The former centre-half is the second VIP guest to be confirmed for the sold-out event at the Adam Smith Theatre on Monday, November 11, joining Liverpool great Jan Molby on stage.
‘Mr Arsenal’ spent his entire 22-year playing career with the Gunners, making 669 appearances and winning 10 major trophies, including four league titles in three different decades. He captained the club for 14 of them, and also wore the armband for England, winning 66 caps for his country, and featuring in four major tournaments. He achievements are all the more remarkable given his off the field problems, having publicly battled alcoholism throughout his playing days.
Now aged 53, and sober, Adams is looking forward to bringing his tales of football glory and battling addiction to Kirkcaldy next month.
“I’m very much looking forward to coming up,” he told the Press. “My grandfather was from Edinburgh so I’ve got Scottish roots, but I kept that very quiet when I was England captain. I’ve got German roots as well! I was up for the Edinburgh Literary Festival when I was promoting my book, Sober, last year, where all the proceeds go to my charity. They threw Chelsea Clinton out the big room because I sold more tickets, which I was very pleased with.”
Adams joins a list of Arsenal icons to have featured at the Raith Hall of Fame including the Ray Parlour, Paul Merson and Liam Brady. He says he will bring a different vibe. “My talks are very different to be honest,” he said. “With my alcoholism and my addiction, it’s not like a typical gentlemen’s evening. It’s a very much holistic, kind of raw experience. I’ve done over 50 educational seminars for my charity so we’re not going to talk about blackouts and weeing myself, prostitutes and prison. Mine is 50 football, 50 recovery, and hopefully we’ll open it up because I’m always interested in what the people want to know.”

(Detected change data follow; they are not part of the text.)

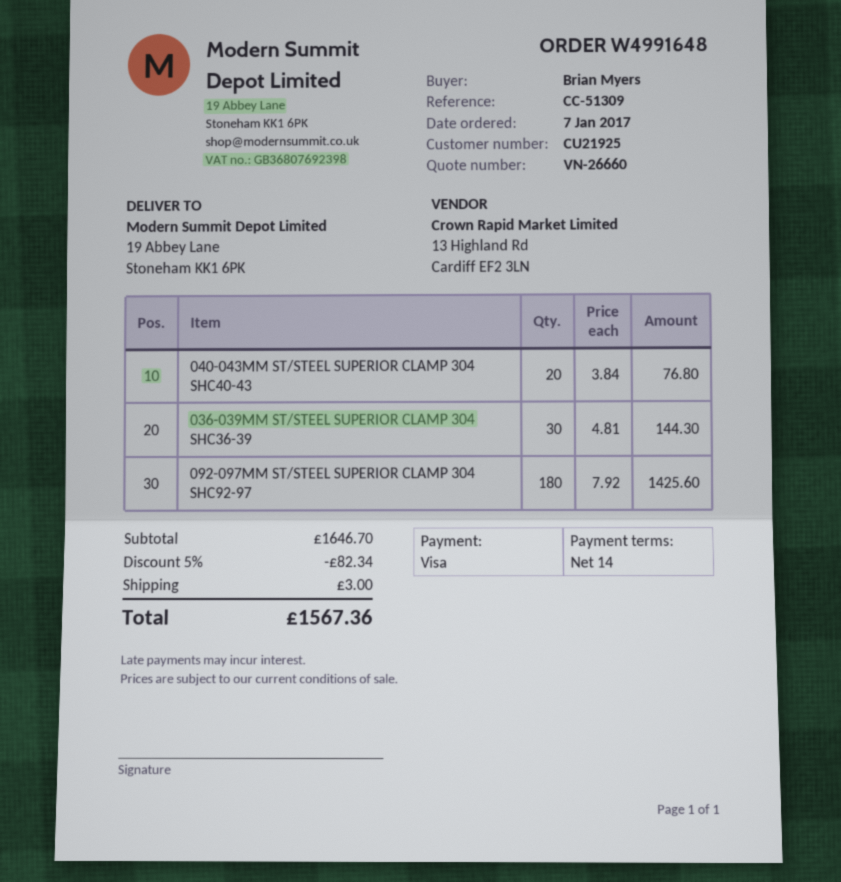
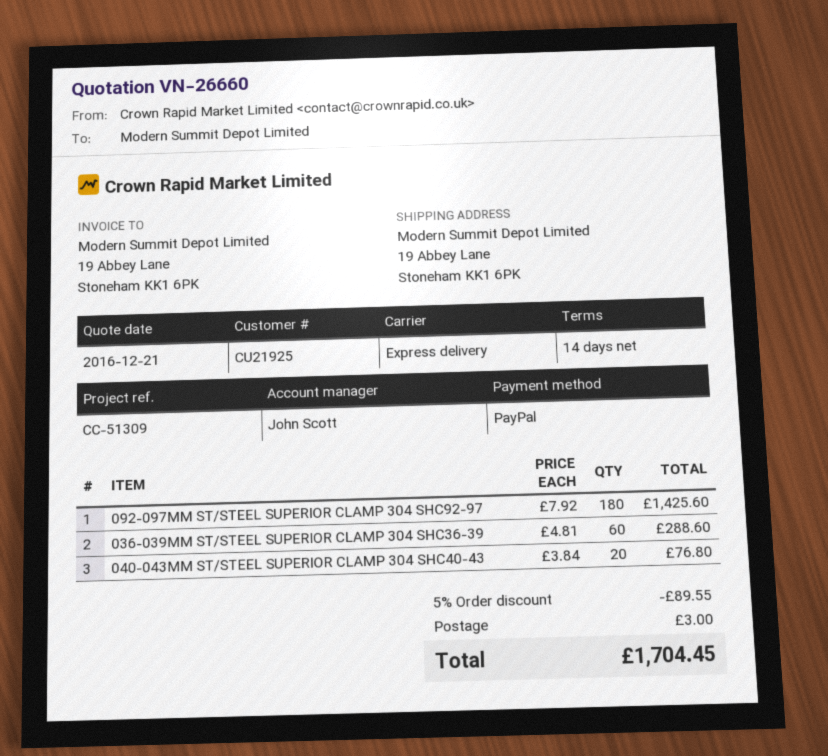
payment method: Visa -> PayPal
036-039MM ST/STEEL SUPERIOR CLAMP 304 SHC36-39: 30 x 4.81 = 144.30 -> 60 x 4.81 = 288.60
discount: 5% = 82.34 -> 5% = 89.55
total: 1567.36 -> 1704.45

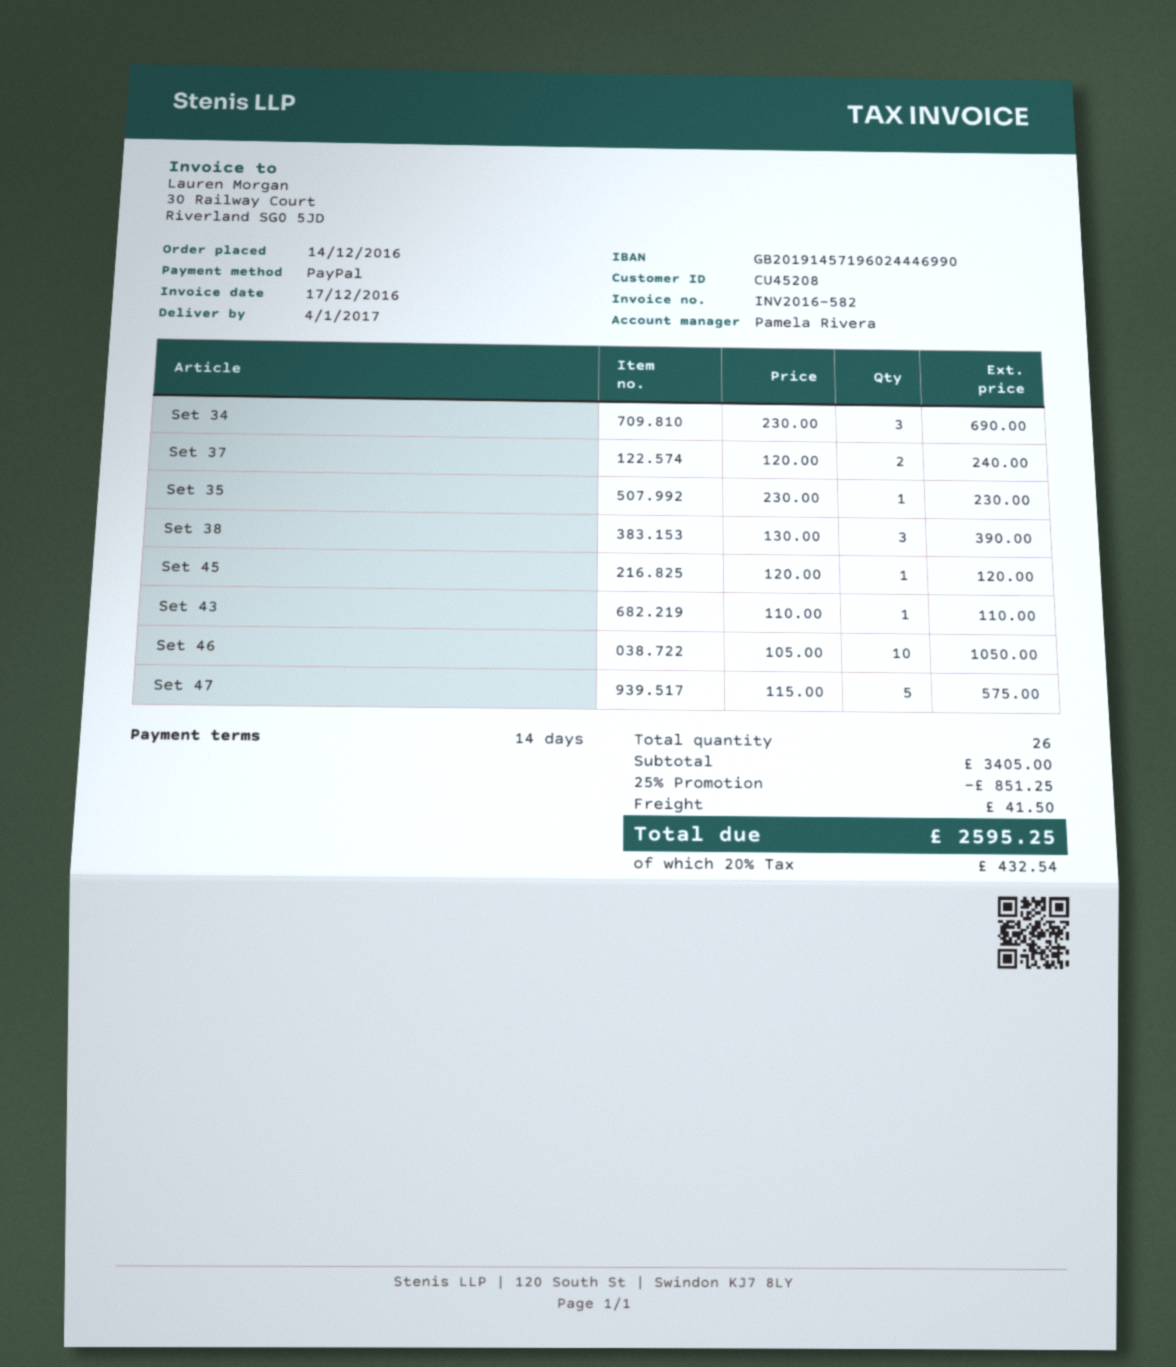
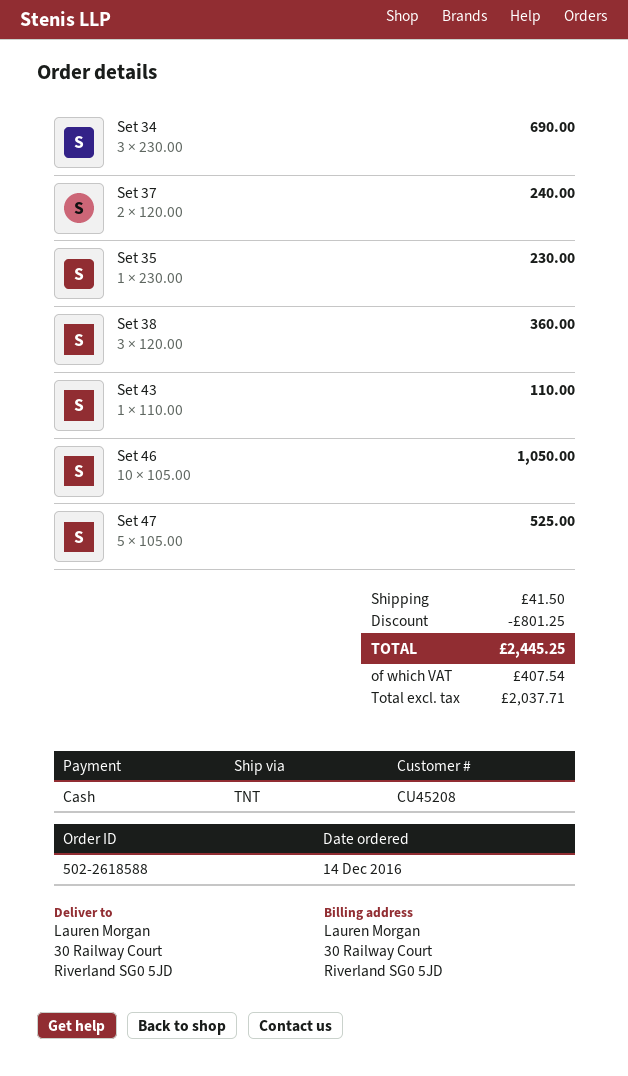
payment method: PayPal -> cash
Set 38: 3 x 130.00 = 390.00 -> 3 x 120.00 = 360.00
Set 45: 1 x 120.00 = 120.00 -> none
Set 47: 5 x 115.00 = 575.00 -> 5 x 105.00 = 525.00
discount: 851.25 -> 801.25
tax: 432.54 -> 407.54
total: 2595.25 -> 2445.25

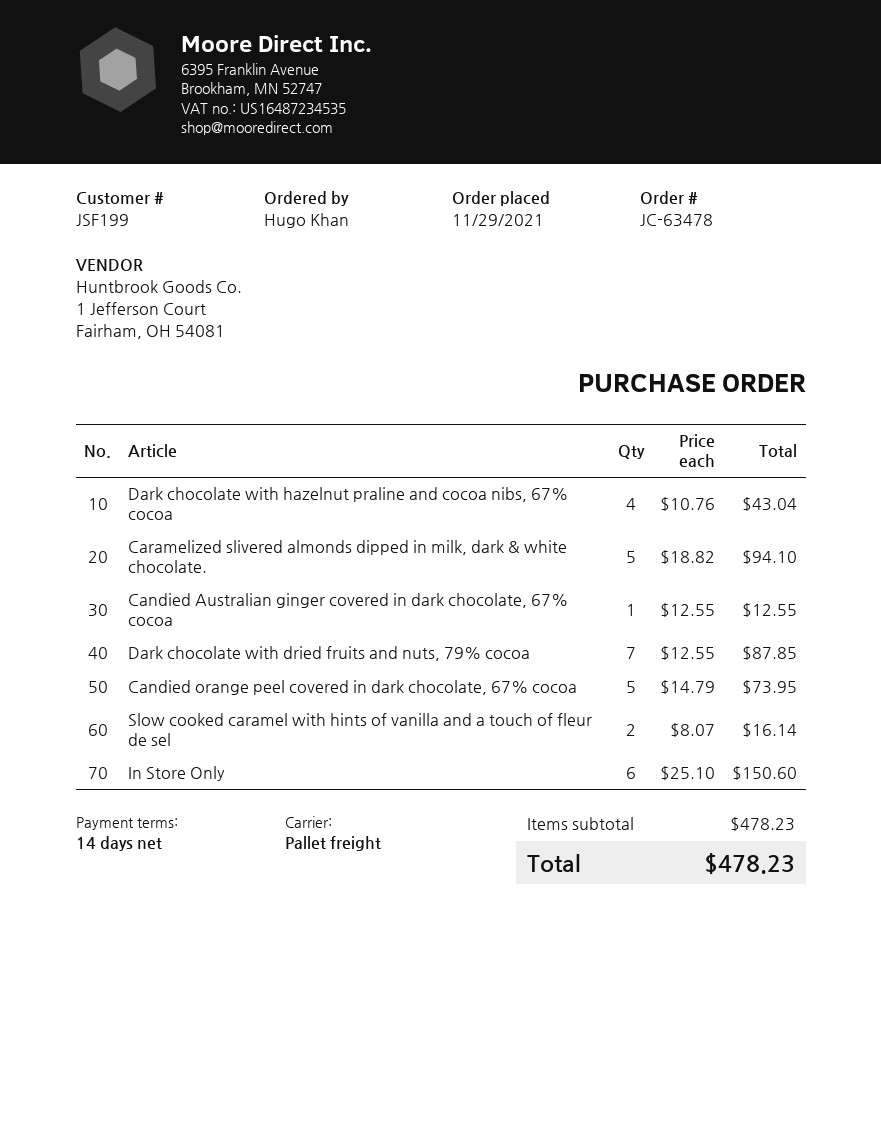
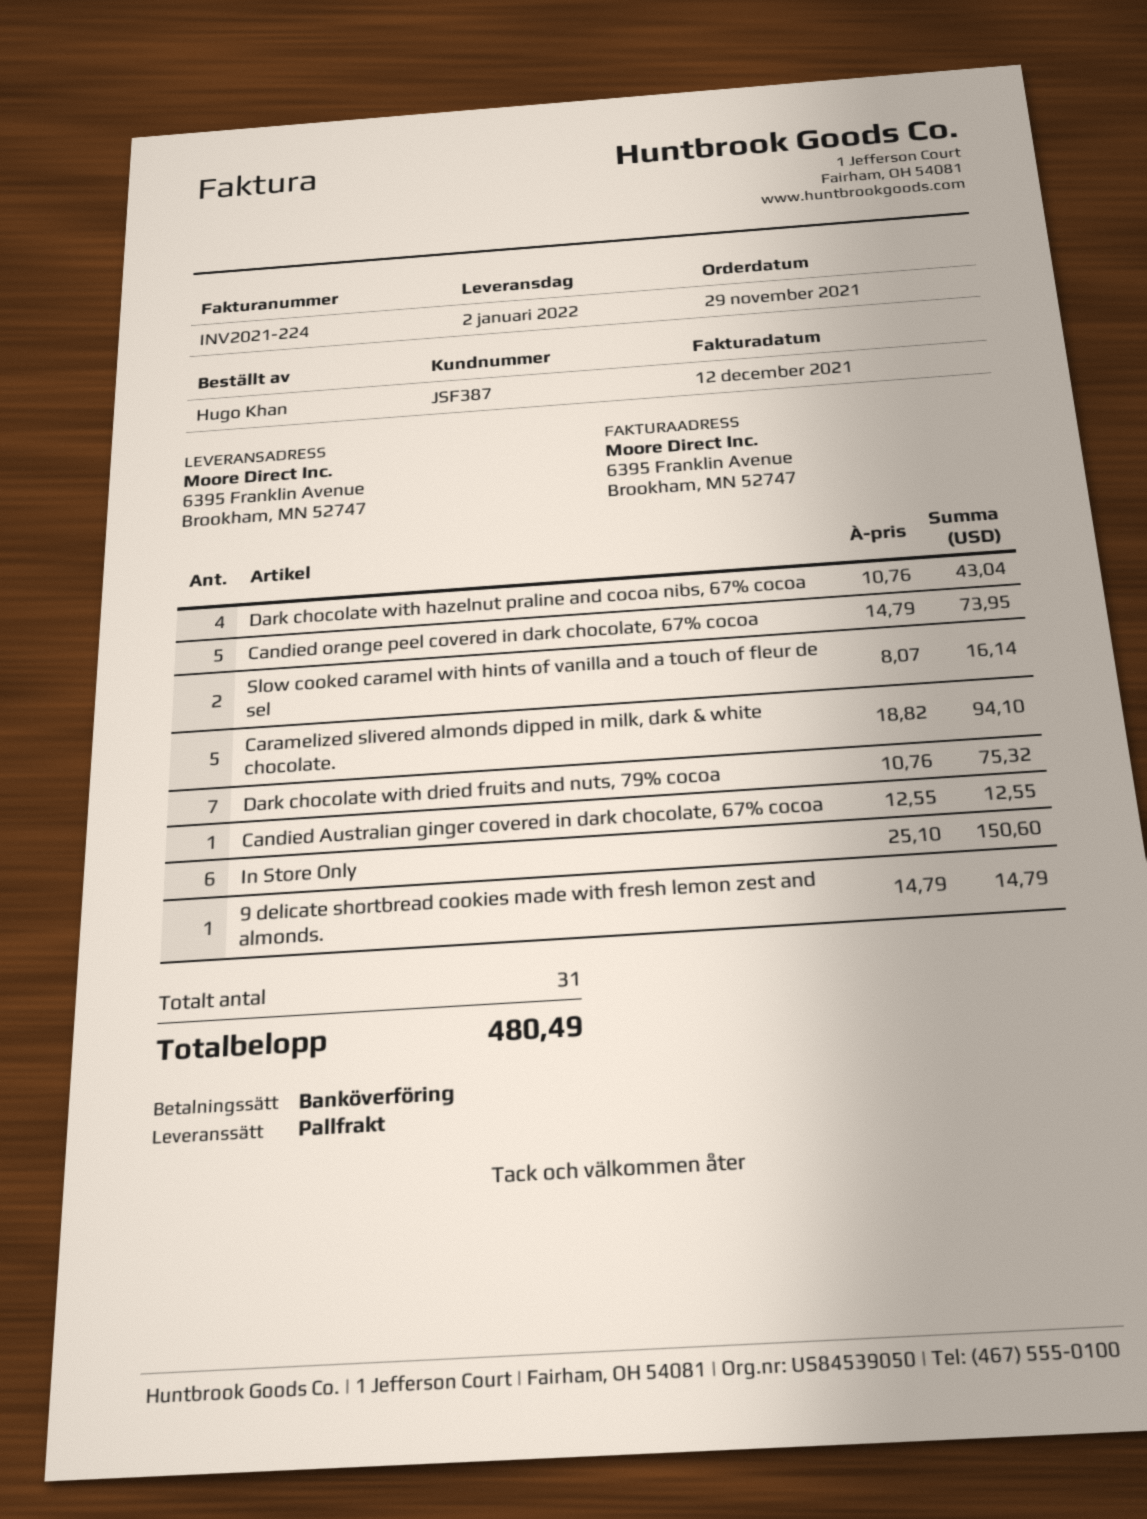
customer number: JSF199 -> JSF387
Dark chocolate with dried fruits and nuts, 79% cocoa: 7 x 12.55 = 87.85 -> 7 x 10.76 = 75.32
9 delicate shortbread cookies made with fresh lemon zest and almonds.: none -> 1 x 14.79 = 14.79
total: 478.23 -> 480.49

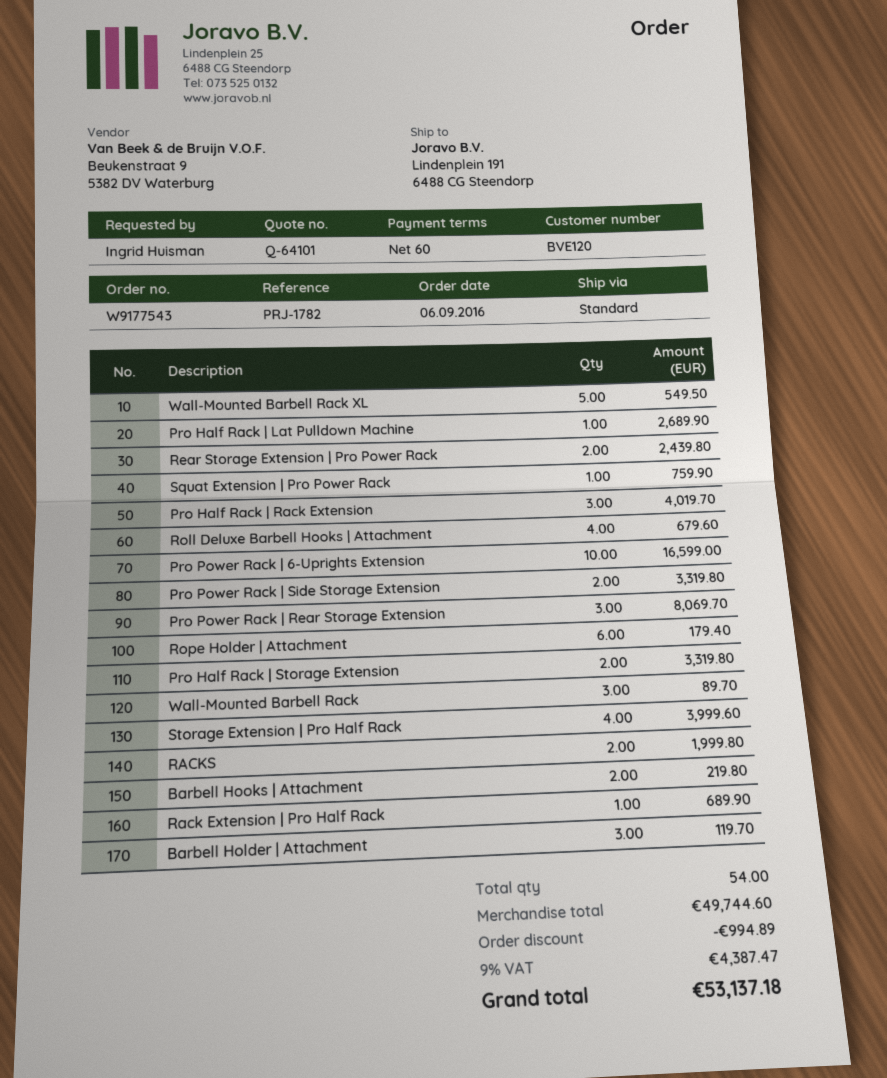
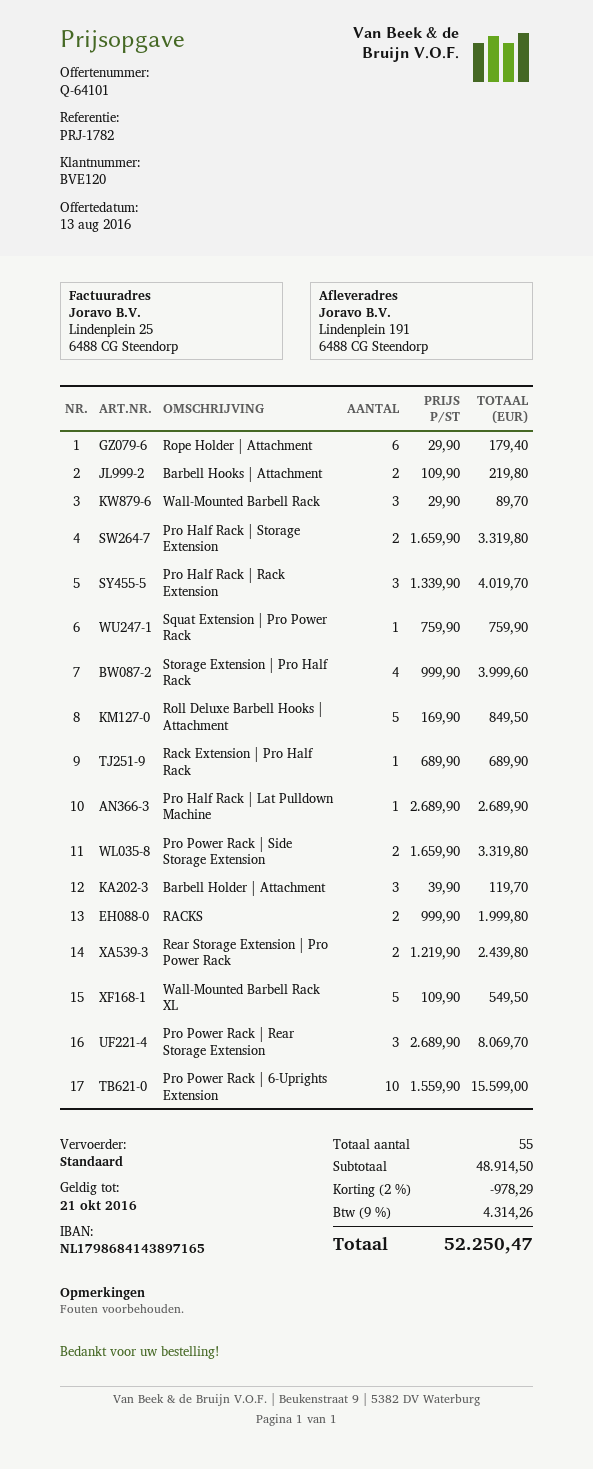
Roll Deluxe Barbell Hooks | Attachment: 4 for 679.60 -> 5 for 849.50
Pro Power Rack | 6-Uprights Extension: 10 for 16599.00 -> 10 for 15599.00
total quantity: 54 -> 55
subtotal: 49744.60 -> 48914.50
discount: 994.89 -> 978.29
tax: 9% = 4387.47 -> 9% = 4314.26
total: 53137.18 -> 52250.47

Adams served two months in prison in 1990 for drink driving, but it was another six years before the centre-half finally kicked his habit. “I did well, no regrets, I won a lot, and I think I fulfilled my potential as a person and a player, but I wish I’d sobered up a little bit earlier,” he said. “We won the league in ‘89 and ‘91, but then we didn’t win it again until the captain sobered up in ‘98. There was a lot of alcohol in the culture at the time so a lot of other people were drinking to the same level, but not with the consequences I had. But I was very blessed that I got another six years playing clean and sober, and I could say I won a couple more doubles while I was mentally, emotionally and physically free. Football’s given me everything and I wouldn’t change one minute of all that pain.”